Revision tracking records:

-- Opening Marker --

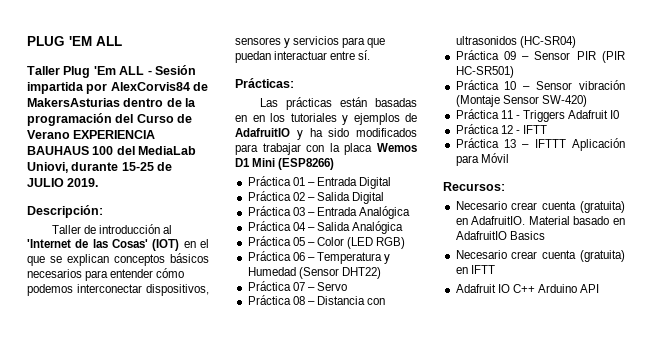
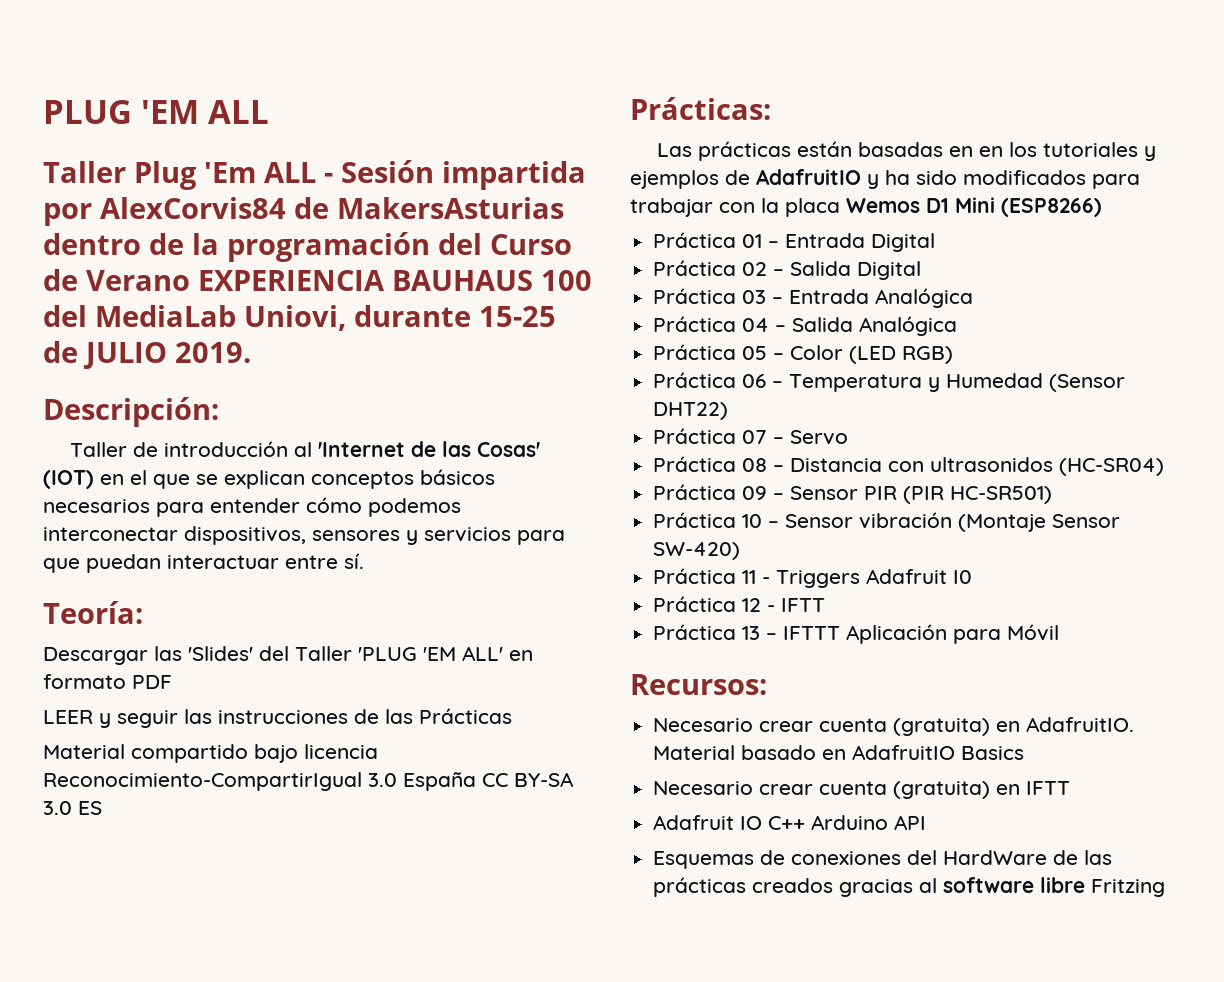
(371, 55) none -> [43,601,143,624] [43,646,533,665] [43,674,172,689] [43,708,512,728] [43,744,378,763] [43,772,574,791] [43,801,102,815] // Teoría: // Descargar las 'Slides' del Taller 'PLUG 'EM ALL' en formato PDF // LEER y seguir las instrucciones de las Prácticas // Material compartido bajo licencia Reconocimiento-CompartirIgual 3.0 España CC BY-SA 3.0 ES
(600, 288) none -> [653,850,1113,869] [653,877,1166,897] // Esquemas de conexiones del HardWare de las prácticas creados gracias al software libre Fritzing

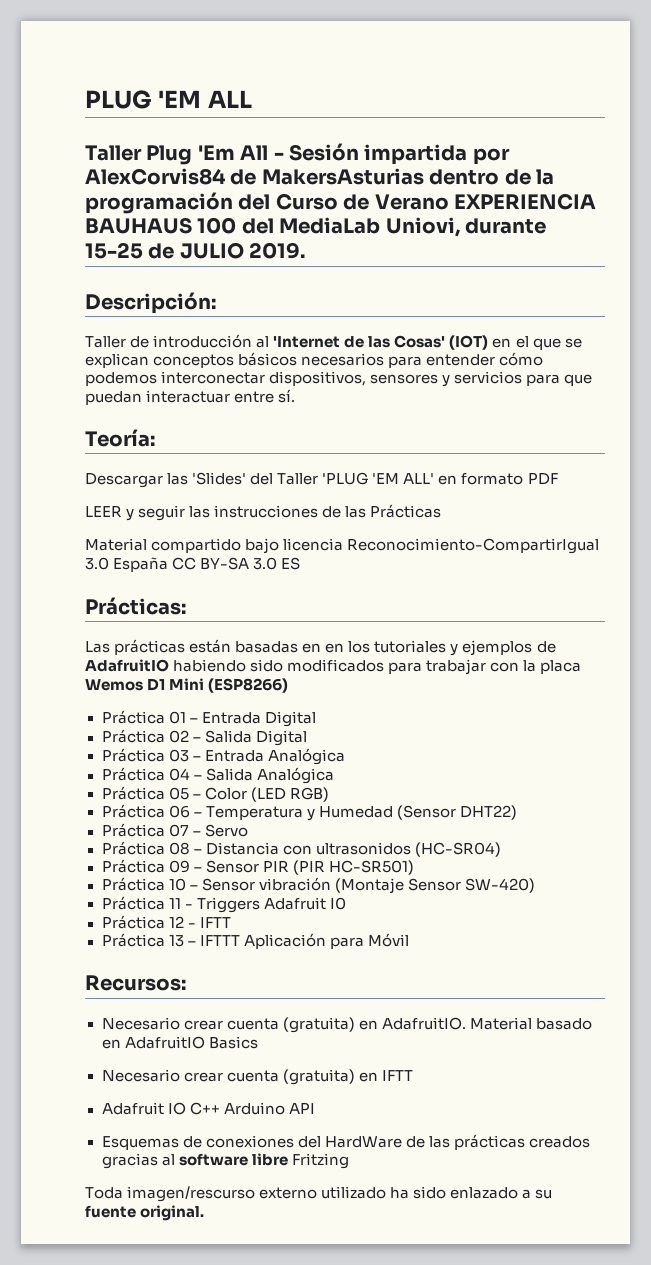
[263,162,316,183] ALL -> [240,145,269,160] All
[867,170,910,189] y ha -> [173,659,247,672] habiendo
(1166, 888) none -> [85,1186,553,1202] [85,1205,205,1221] // Toda imagen/rescurso externo utilizado ha sido enlazado a su fuente original.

-- Closing Marker --

Every entry above should be restated word for word, with the images left out.

Problem solution:
(371, 55) none -> [43,601,143,624] [43,646,533,665] [43,674,172,689] [43,708,512,728] [43,744,378,763] [43,772,574,791] [43,801,102,815] // Teoría: // Descargar las 'Slides' del Taller 'PLUG 'EM ALL' en formato PDF // LEER y seguir las instrucciones de las Prácticas // Material compartido bajo licencia Reconocimiento-CompartirIgual 3.0 España CC BY-SA 3.0 ES
(600, 288) none -> [653,850,1113,869] [653,877,1166,897] // Esquemas de conexiones del HardWare de las prácticas creados gracias al software libre Fritzing

[263,162,316,183] ALL -> [240,145,269,160] All
[867,170,910,189] y ha -> [173,659,247,672] habiendo
(1166, 888) none -> [85,1186,553,1202] [85,1205,205,1221] // Toda imagen/rescurso externo utilizado ha sido enlazado a su fuente original.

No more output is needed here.